Apr 13th, 2023 8:45 pm | Comments

思路

把圆角矩形分成 9 份，分别是 4 个角（p0p1p5p4、p2p3p7p6、p8p9p13p12、p10p11p15p14），4 个边缘（p1p2p6p5、p4p5p9p8、p6p7p11p10、p9p10p14p13）和 1 个中心（p5p6p10p11）。角的部分画弧，边缘和中心画矩形。

圆角矩形.png

顶点的定义除了常规的屏幕坐标，再提供一个小矩形的坐标，小矩形坐标的作用是计算点到图形轮廓的距离。

传进去的小矩形坐标经过标准化之后，不管是椭圆弧还是圆弧，都转化为半径为 1 的圆弧，根据公式 d = $\sqrt{x^2+y^2}$ - 1 可以计算距离。

中心矩形的小矩形坐标 x, y 都是 0；边缘四个矩形的小矩形坐标要么 x 是 0，要么 y 是 0，所以它计算的是点到边缘直线的距离。角上四个矩形的小矩形坐标计算的是点到圆弧的距离。

点到轮廓的距离为正，在图形外，alpha 为 0；为负在图形内，为 0 在图形上，alpha 为 1。

实现抗锯齿时，整个图形的坐标数据扩大 0.5px，用于 coverage 的计算。coverage 的范围是图形轮廓内外各 0.5px，加起来是 1px，也就是点到轮廓的距离[-0.5px, 0.5px]，对应的 alpha 值为[0, 1]。

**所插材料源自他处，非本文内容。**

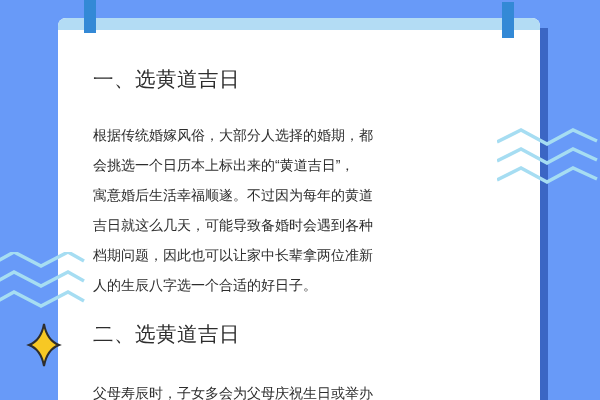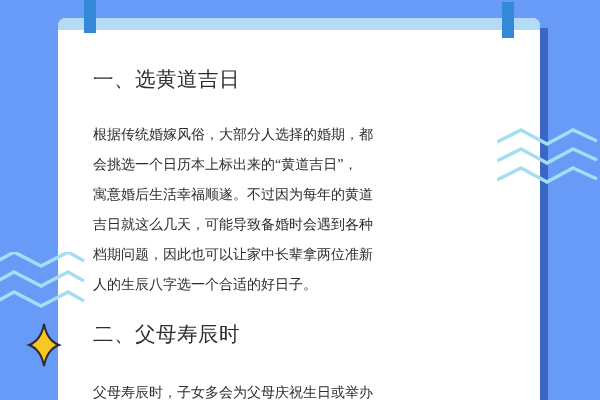--- a/index.html
+++ b/index.html
@@ -1,21 +1,21 @@
 <!DOCTYPE html>
 <html><head>
 <meta charset="utf-8">
 <style>
   html, body { margin: 0; padding: 0; }
   .canvas {
     position: relative;
     width: 600px;
     height: 400px;
     overflow: hidden;
-    font-family: Liberation Serif, serif;
+    font-family: Liberation Sans, sans-serif;
   }
   .card {
     position: absolute;
     left: 58px;
     top: 18px;
     width: 482px;
     height: 382px;
     border-radius: 8px 8px 0 0;
     background: #fff;
   }
@@ -94,16 +94,16 @@
     <path d="M0,-21 Q3,-4.5 15,0 Q3,4.5 0,21 Q-3,4.5 -15,0 Q-3,-4.5 0,-21 Z" stroke-width="2" style="fill: rgb(247, 200, 36); stroke: rgb(46, 46, 46);"></path>
   </svg>
 
   <div class="heading h1">一、选黄道吉日</div>
   <div class="para p1">根据传统婚嫁风俗，大部分人选择的婚期，都
 会挑选一个日历本上标出来的“黄道吉日”，
 寓意婚后生活幸福顺遂。不过因为每年的黄道
 吉日就这么几天，可能导致备婚时会遇到各种
 档期问题，因此也可以让家中长辈拿两位准新
 人的生辰八字选一个合适的好日子。</div>
-  <div class="heading h2">二、父母寿辰时</div>
+  <div class="heading h2">二、选黄道吉日</div>
   <div class="para p2">父母寿辰时，子女多会为父母庆祝生日或举办</div>
 
 </div>
 
 </body></html>

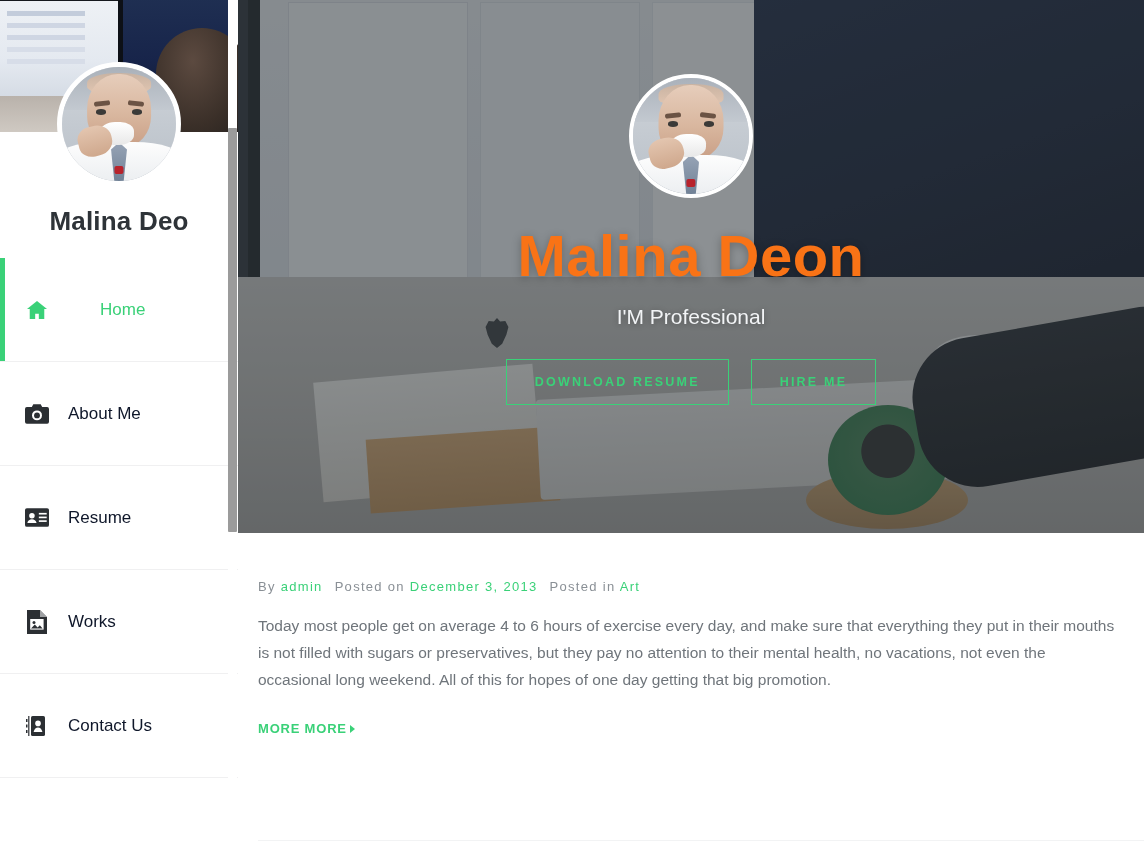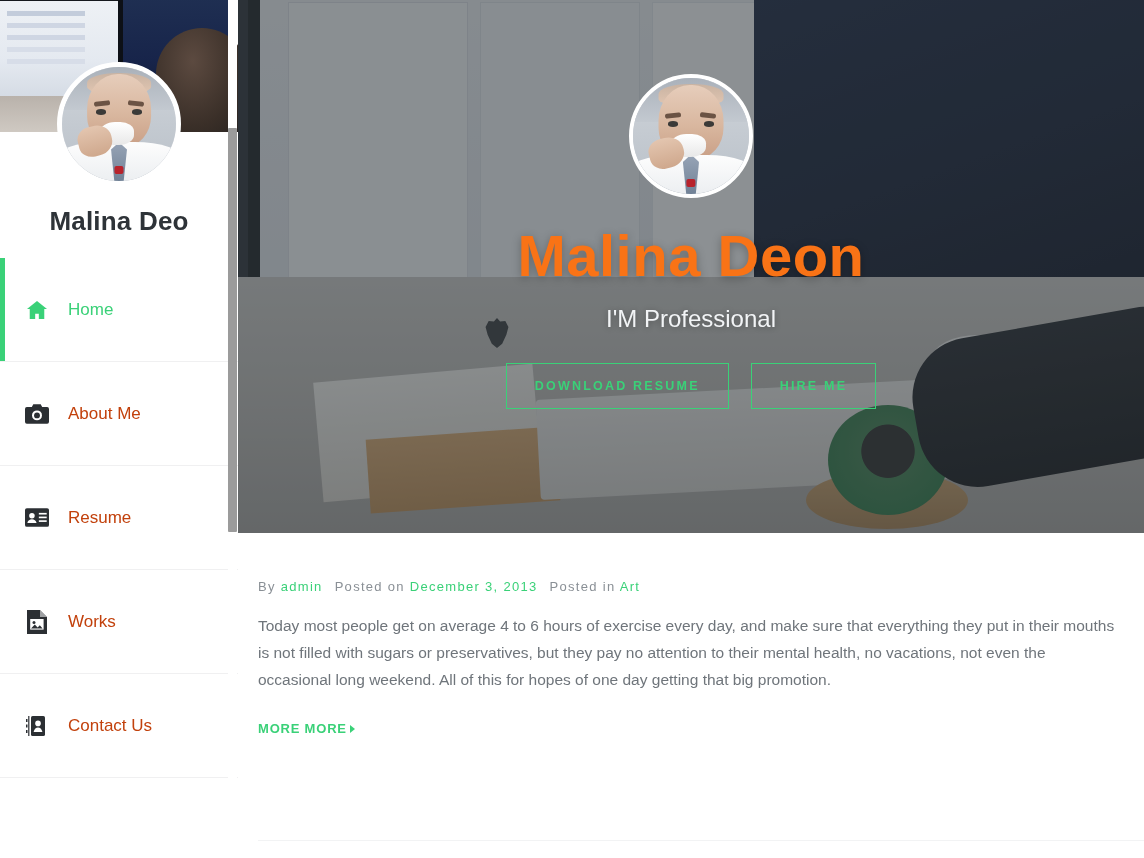--- a/index.html
+++ b/index.html
@@ -145,40 +145,40 @@
     position: relative;
     height: 104px;
     display: flex;
     align-items: center;
     padding-left: 20px;
     border-bottom: 1px solid #f0f0f1;
     background: #ffffff;
     cursor: pointer;
     text-decoration: none;
   }
-  .nav-item:first-child { border-top: 0; }
+  .nav-item:first-child { border-top: 0; gap: 32px; }
   .nav-item.active::before {
     content: "";
     position: absolute;
     left: 0; top: 0;
     width: 5px; height: 100%;
     background: #3ad178;
   }
   .nav-icon {
     width: 34px; height: 26px;
     display: flex; align-items: center; justify-content: center;
     color: #2b2f33;
     flex: 0 0 34px;
   }
   .nav-item.active .nav-icon { color: #3ad178; }
   .nav-icon svg { display: block; }
   .nav-label {
     margin-left: 14px;
     font-size: 17px;
-    color: #c2410c;
+    color: #0f172a;
   }
   .nav-item.active .nav-label { color: #3ad178; }
 
   
   .sb-track {
     position: absolute;
     right: 1px; top: 0;
     width: 9px; height: 858px;
     background: #ffffff;
     z-index: 6;
@@ -305,21 +305,21 @@
     margin-top: 28px;
     font-size: 58px;
     font-weight: bold;
     color: #f97316;
     letter-spacing: 0.5px;
     text-shadow: 0 2px 10px rgba(0,0,0,.28);
     line-height: 1.05;
   }
   .hero-sub {
     margin-top: 18px;
-    font-size: 24px;
+    font-size: 21px;
     color: #f2f4f6;
     text-shadow: 0 1px 6px rgba(0,0,0,.3);
   }
   .hero-buttons {
     margin-top: 30px;
     display: flex;
     gap: 22px;
   }
   .hero-btn {
     border: 1px solid #3ad178;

如果是圆弧的时候，上面的实现没问题，抗锯齿也完成的很好；但是如果是椭圆弧的时候，上面的实现就会出现下面的现象。比如按照比例缩小椭圆 80%，短半径从 5 到 4，长半径从 10 到 8，就是那个实线-内椭圆，和实线-外椭圆相比，它们之间的距离不是均匀的，而我们想要的是距离均匀的椭圆，也就是虚线的椭圆。

圆等距线拉伸成椭圆.png

所以上面的公式不适合用在椭圆上。

通过 skia 分享的 ppt，我们知道有一个公式可以计算点到椭圆的近似距离。

这个公式一般用来检测椭圆，也就是通过一些离散的点来拟合椭圆。

$d \approx \frac{f(x, y)}{|\nabla f(x, y)|}$ —> $d \approx \frac{\frac{x^2}{a^2}+\frac{y^2}{b^2}-1}{\sqrt{(\frac{2x}{a^2})^2+(\frac{2y}{b^2})^2}}$

可以从下面的链接找到这个公式的证明： Fitting conic sections to “very scattered” data: An iterative refinement of the Bookstein algorithm。

vertex shader

attribute vec2 inPosition; // 屏幕坐标
attribute vec2 inEllipseOffset; // 小矩形坐标
attribute vec2 inEllipseRadii; // 椭圆 1/a, 1/b

varying vec2 vEllipseOffsets_Stage0 = inEllipseOffset;
varying vec2 vEllipseRadii_Stage0 = inEllipseRadii;

fragment shader

vec2 offset = vEllipseOffsets_Stage0*vEllipseRadii_Stage0;
float test = dot(offset, offset) - 1.0;
vec2 grad = 2.0*offset*vEllipseRadii_Stage0;
float grad_dot = dot(grad, grad);
grad_dot = max(grad_dot, 1.1755e-38);
float invlen = inversesqrt(grad_dot);
float edgeAlpha = clamp(0.5-test*invlen, 0.0, 1.0);

顶点的 index 数据，18 个三角形

// corners  
0, 1, 5, 0, 5, 4,
2, 3, 7, 2, 7, 6,
8, 9, 13, 8, 13, 12,
10, 11, 15, 10, 15, 14,

// edges  
1, 2, 6, 1, 6, 5,
4, 5, 9, 4, 9, 8,
6, 7, 11, 6, 11, 10,
9, 10, 14, 9, 14, 13,

// center  
5, 6, 10, 5, 10, 9,

上面说的是画一个填充的圆角矩形，还可以画一个 stroke 的圆角矩形，有兴趣可以看下 skia 的GrOvalFactory.cpp

链接

skia
DrawingAntialiasedEllipse
Sampson, P.D.: Fitting conic sections to “very scattered” data: An iterative refinement of the Bookstein algorithm. Comput. Graphics Image Process. 18, 97-108
Evaluating Harker and O’Leary’s Distance Approximation for Ellipse Fitting

纹理边缘抗锯齿 CoverageAA

Dec 11th, 2021 12:30 pm | Comments

问题

用 OpenGL 旋转图片的时候，图片边缘会出现锯齿。

图 1 是没有做抗锯齿的时候，可以明显看到边缘的锯齿。

图 1

思路

首先想到的是 OpenGL 提供的 MSAA，但是 MSAA 占用内存比较多。然后去查了下 skia 的抗锯齿是如何实现的，发现它只是对图片边缘的 1px 做一个 alpha 从 1->0 渐变的遮罩。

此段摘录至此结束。